Previous studies only included baseline measurements of biochemical parameters and examined their relationship with mortality, while this study was unique in the sense that it accounted for multiple observations of biochemical parameters in the first 4 days of poisoning and linked them with ICU-mortality. Our approach is also closer to real-life scenario, where such OP poisoning patients have varying levels of these parameters, therefore the findings can have more application in clinical settings. This study has examined more accessible, relatively inexpensive biochemical parameters and shown more clinical utility and are much more convenient than expensive laboratory-based markers and may be considered for use in clinical settings for future OP poisoning patients admitted for intensive care. Commonly used scoring systems heavily depends on clinical and laboratory investigational information[5,17,18,41-45], and rely on single measurements usually at the time of admission of patient. LLPA used in this study is a person-centered approach where latent classes identify trajectories of patients based on repeated measures of very routine clinical parameters[29].

Strengths and weakness

This study included multiple observations of biochemical parameters in the first 4 days of patients’ admission into ICU and determined the relationship of different trajectories of biochemical parameters with ICU-mortality among OP poisoning patients. To the best of our knowledge, this is the first study that determined the relationship of biochemical parameters with ICU-mortality among OP poisoning patients using latent profile approach. To the best of our knowledge, this is the first study that compared the two statistical approaches i.e. latent profile research and repeated measures analysis to determine the risk of ICU-mortality among OP poisoning patients. The current study had a reasonably larger sample size by including data of several years from ICU of a tertiary care hospital, which provided generalizable results in our context.

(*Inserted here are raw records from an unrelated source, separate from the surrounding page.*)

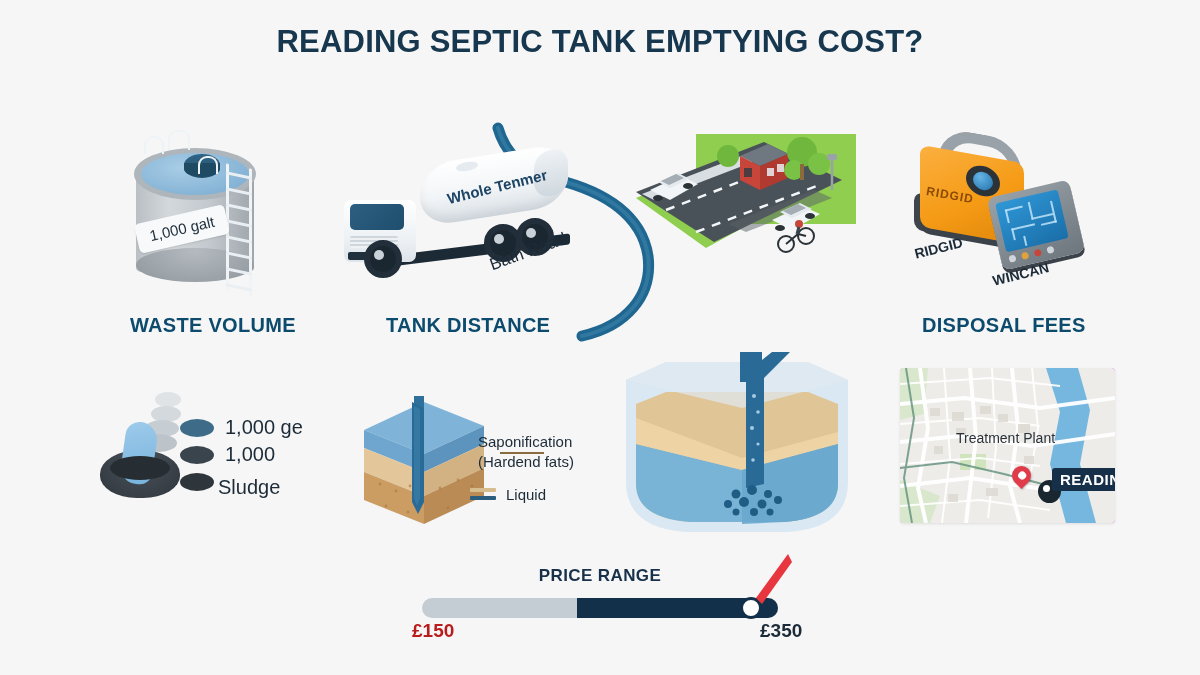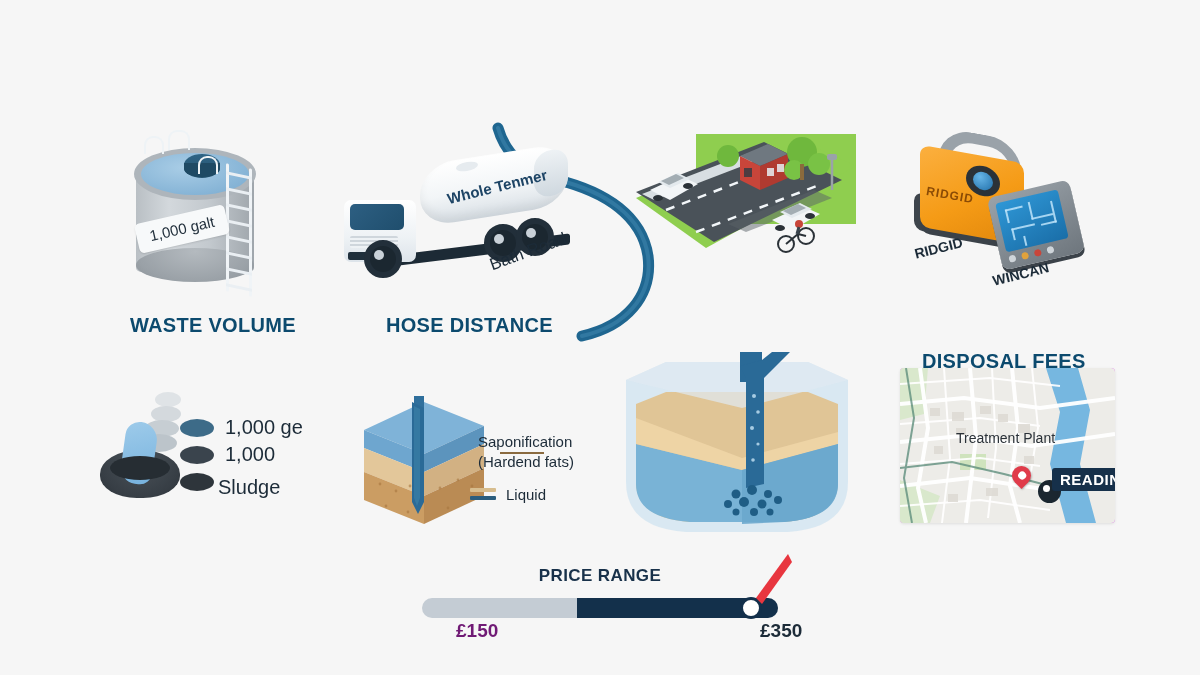"READING SEPTIC TANK EMPTYING COST?" span.l2 { html: none -> <span>READING SEPTIC TANK EMPTYING COST?</span> }
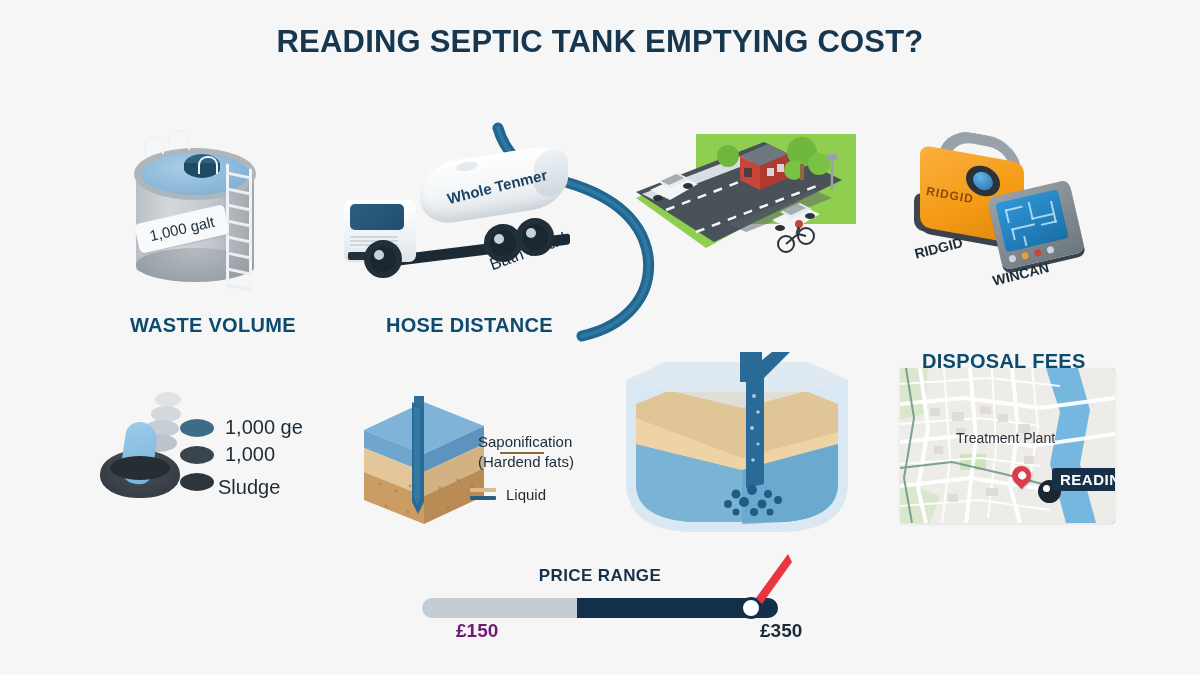"HOSE DISTANCE" div.cap { text: HOSE -> TANK }
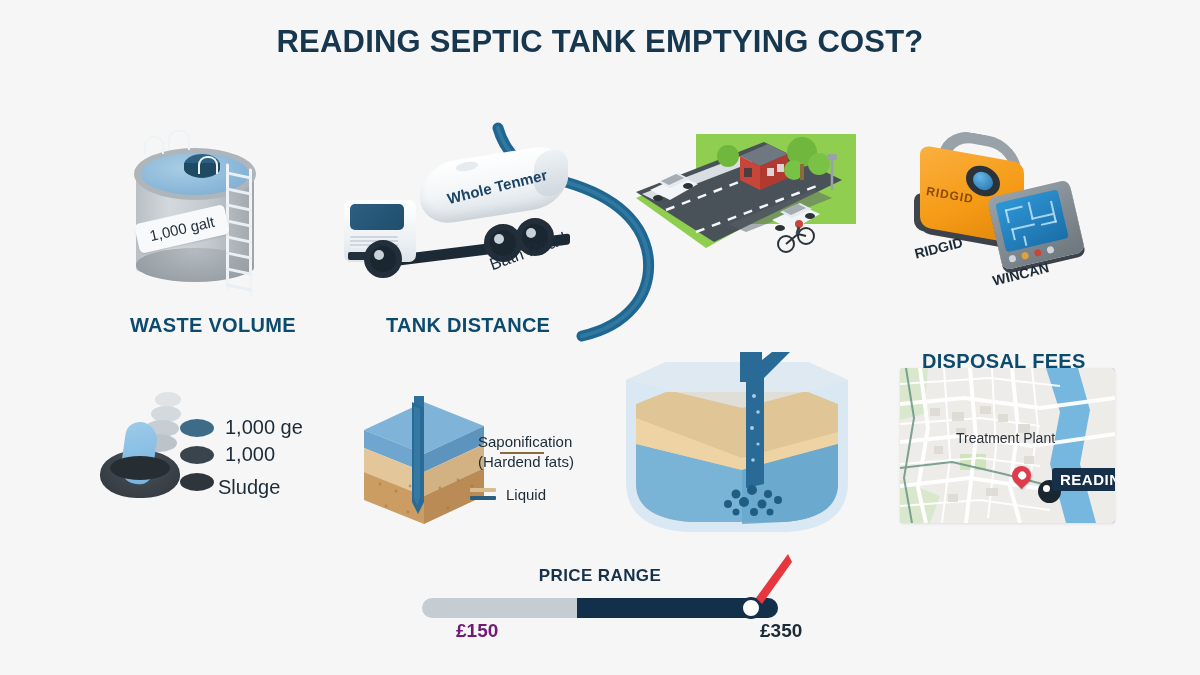"DISPOSAL FEES" div.cap { margin-top: 36px -> none }
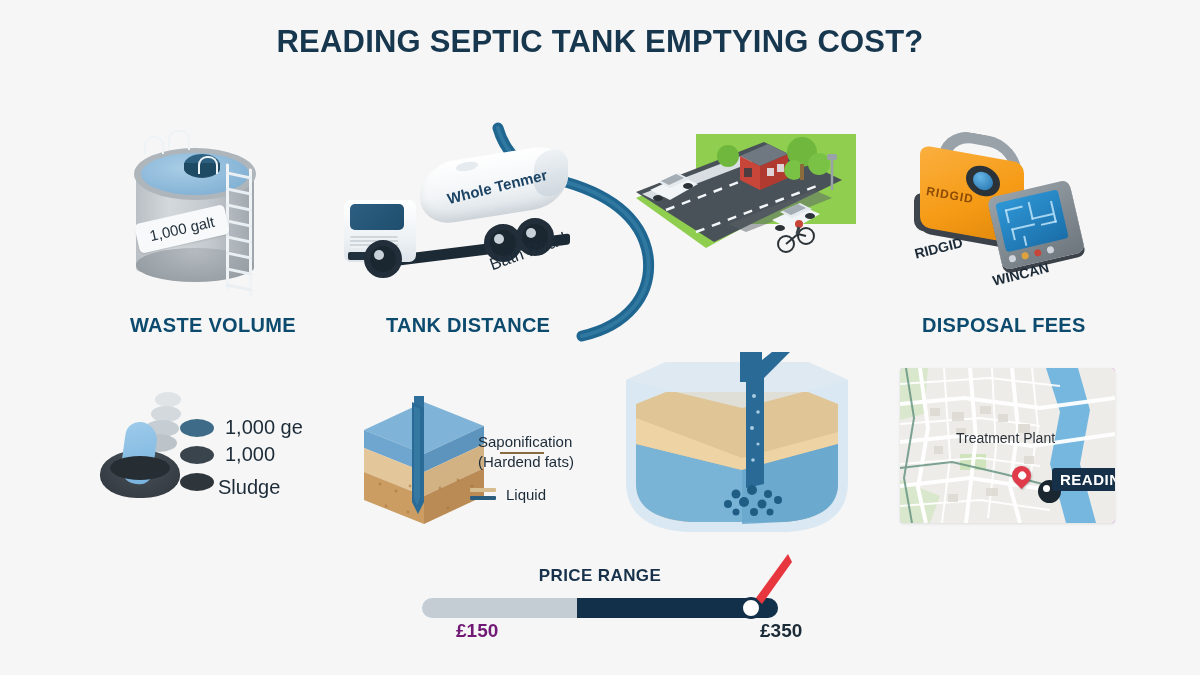"£150" .price-min { color: #701a75 -> #b91c1c; margin-left: 44px -> none }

The current study had an estimated amount of poison ingested from medical records, which might not have been very accurate in terms of the actual amount ingested by the patient. Our study was only limited to routinely performed biochemical analysis among OP poisoning patients and could not include arterial blood gas such as base deficit and other biomarkers such as anticholinesterases, lactate dehydrogenase because the repeated measures of these markers were not available in medical records for trajectory analysis. This study may have survival selection bias because patients who did not survive beyond the first 4 days in ICU were not included in the analysis. The clinical application of the latent profile technique may be limited given the relatively short ICU stay and the requirement of 4 days to identify a distinctive trajectory.

Conclusion

Our study shows that the latent classes of biochemical parameters, high-declining and normal-increasing trajectories for creatinine, extremely high-remitting and normal-increasing trajectories of blood urea nitrogen, and high-remitting trajectory of sodium electrolyte are significant predictors of ICU-mortality among acute OP poisoning patients. The latent profile technique appeared to provide better results and prediction compared to conventional repeated measure analysis for such OP poisoning patients.